Monday, August 11, 2008

Another Decision


Back in February, when my boss, my fellow manager and I were sitting around talking about what we would do if the layoff were us, I was definite about what I would do. "I'd wait to qualify for insurance that would cover the lap-band surgery, then run and have it done!" I think some cosmic guide heard the conviction in my voice and said, ok Baby, you asked for it. Because of course it was me that got the axe. It took a while longer than anticipated to be able to qualify, because I'd actually....!!GASP!! planned ahead for my unemployment by stashing my sizeable tax return and my stimulous check in order to stretch my comfort. Now that the bottom has dropped out, so to speak, I am again an insured human being.
It was my first thought after qualifying, and has been on my mind constantly since getting insured. Why? Because sitting around the house has helped me find ridiculous amounts of extra weight I certainly didn't need to begin with. Because I'm not employed, and having surgery wouldn't disrupt me in any way. Because without a doubt, it would be easier to be employed, and to convince people of my capability if I were thinner, as try as they might, they are still prejudiced towards the obese.
I'd decided quite firmly I didn't want my guts chopped up. I don't want the roux-en-y bypass surgery, even with the recommendation of the surgeon here in Lewiston. Who, by the way, thought I was a monster for Wanting to weigh 200 lbs (my comfort goal). I'd be a failure in his otherwise untarnished study, and he refuses to perform the lap band on me because I'm TOO big. Whatever. The reality is that although advised because of impending, future health problems, this surgery is still elective, and as such, I feel that I should be able to pick my own god-damned form of torture. I realize that I'm perhaps too focussed on food, and that I'm ridiculous for not wanting to take the final definitive step, but the thought of never being able to enjoy a diet coke, or a coffee, or celebrate with Christmas Dinner, or taste my sister's cheesecake again...I mean....WTF? Food isn't everything, but raised French, like me, it is a huge part of the love my family shares. I want to have the option to taste, to snack. Never again to overindulge and glut, but at least to say yeah, I can have a bite of that.

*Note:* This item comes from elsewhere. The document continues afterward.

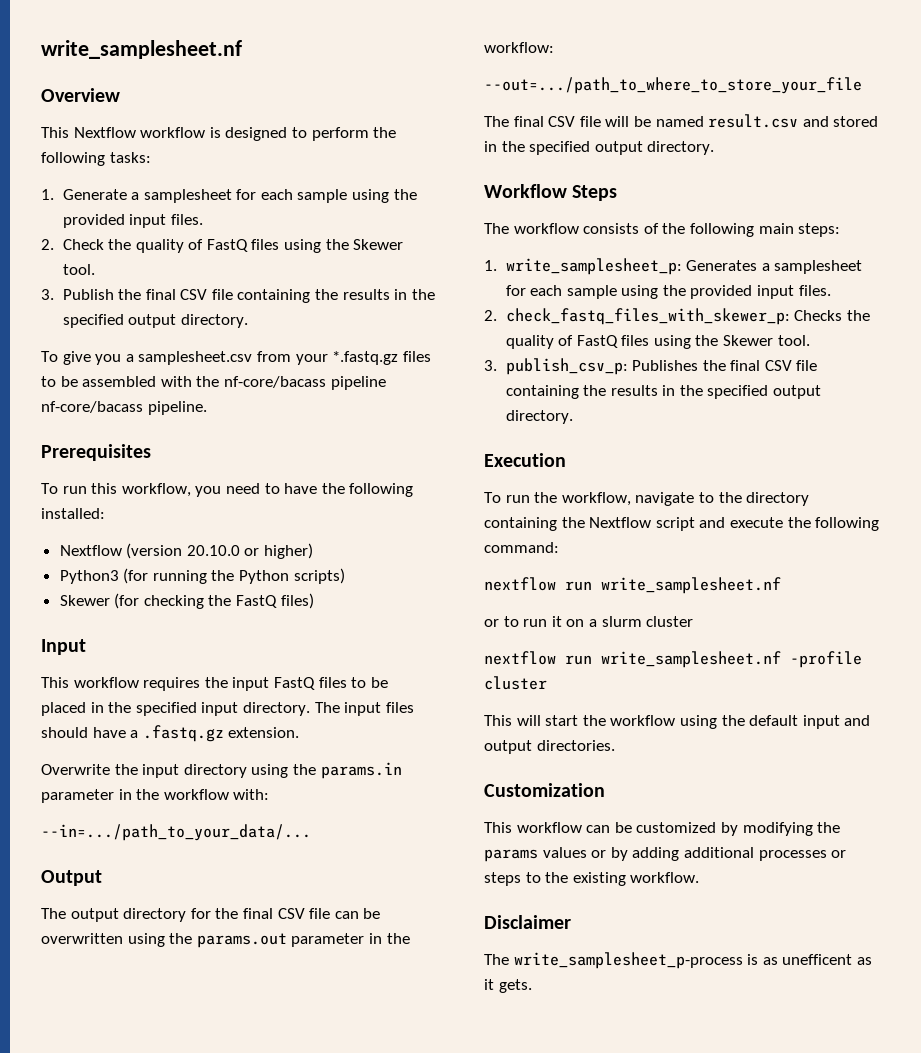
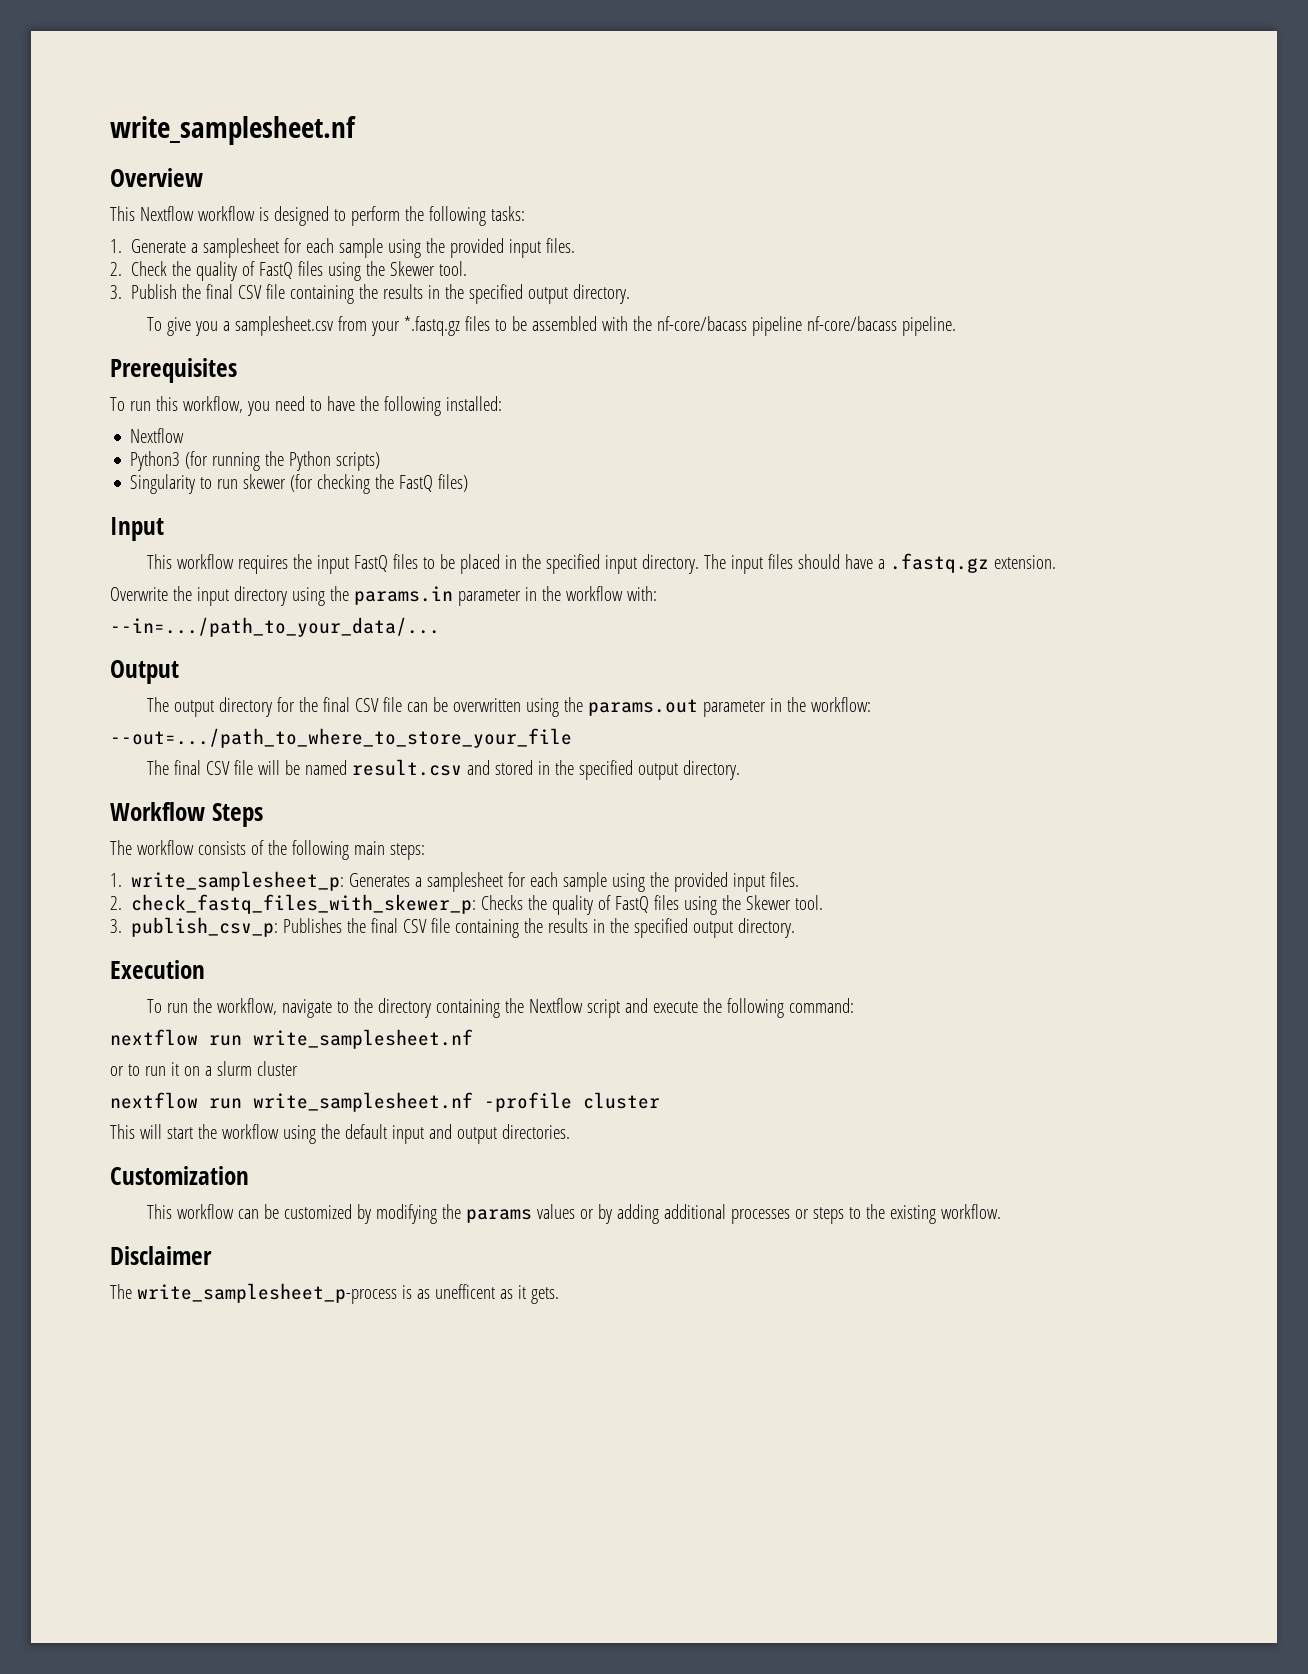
  To run this workflow, you need to have the following installed:
- Nextflow (version 20.10.0 or higher)
+ Nextflow
- Skewer (for checking the FastQ files)
+ Singularity to run skewer (for checking the FastQ files)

So then the doubts start up... even before surgery I have to shed about 40 lbs, maybe more to qualify for the banding. So my rational mind peeps up and says, "Well stupid, if you can shed 40 lbs on your own, why in hell can't you just lose the rest and keep it off?" Keeping it off being the operative suggestion there. I've lost all my weight twice in my lifetime. Once in highschool, and again in college. In college, I didn't see how buff I'd gotten...I was 180, rock hard from walking EVERYWHERE, and stacked like a brick house. I had all kinds of attention, but in my mind I wasn't good enough....because I wasn't 115. That damn number. It's the same number the Lewiston surgeon threw at me as a final goal. FUCK YOU!!
So then I have...Malcolm. LOL, I can't help but laugh when I type his new pseudonym. Malcolm loves big girls. B I G girls...like 300 lbs and up. He's very against this procedure, just wants me to eat healthy and exercize, maybe firm up a bit. Well, he's got his chance I suppose, because I've got to shed the 40 on my own. He's intimated that he may not be so interested if I lose a whole bunch of weight. I don't think I can let that influence me to stay at my present state, because too many things hurt, like knees, and hips, and ankles. And it's harder to breathe, and move, and be spontaneous and fun. I would hope that he'd still care for me a little lighter.
BFF was ecstatic when I talked to him about it. He's wanted this for me for so long, and sometimes I wonder if my increase in size didn't contribute to his infidelities too. He swears no, but a girl has to wonder, especially knowing what turns him on on OBC, and watching porn. He'd even be willing to help with post-op if I needed it, so eager is he to have me take this step. He's a dear in his concern, and has been waiting for 5 years for me to do this. I guess I'll see if the Portland surgeon...just down the street from him, incidentally, will say yes to my wishes, or will try to make me conform to his wishes.
It's not a short road. I started today, and will continue for the next 2-3 months on my own until the tests are done, the classes are taken, and the first 40 lbs are off. After that, probably after the holidays, I'd have the surgery...2 days in the hospital, and 5 days post op remaining within range of the hospital in case of complications. So, a week off and then I'm back in the saddle! The laproscopic surgery is minimally invasive, and recovery is quite speedy. I'm still not 100% sure, but the very least thing I can accomplish is to try, and see how I feel when the final hour comes around.
I want to close by saying I love being a bbw. I love being lush, and curvy, and full. But I don't like being this large because I'm tired, and achy. There are all ranges of being a bbw, and I just want to be further down the scale so that I can have fun and be active again.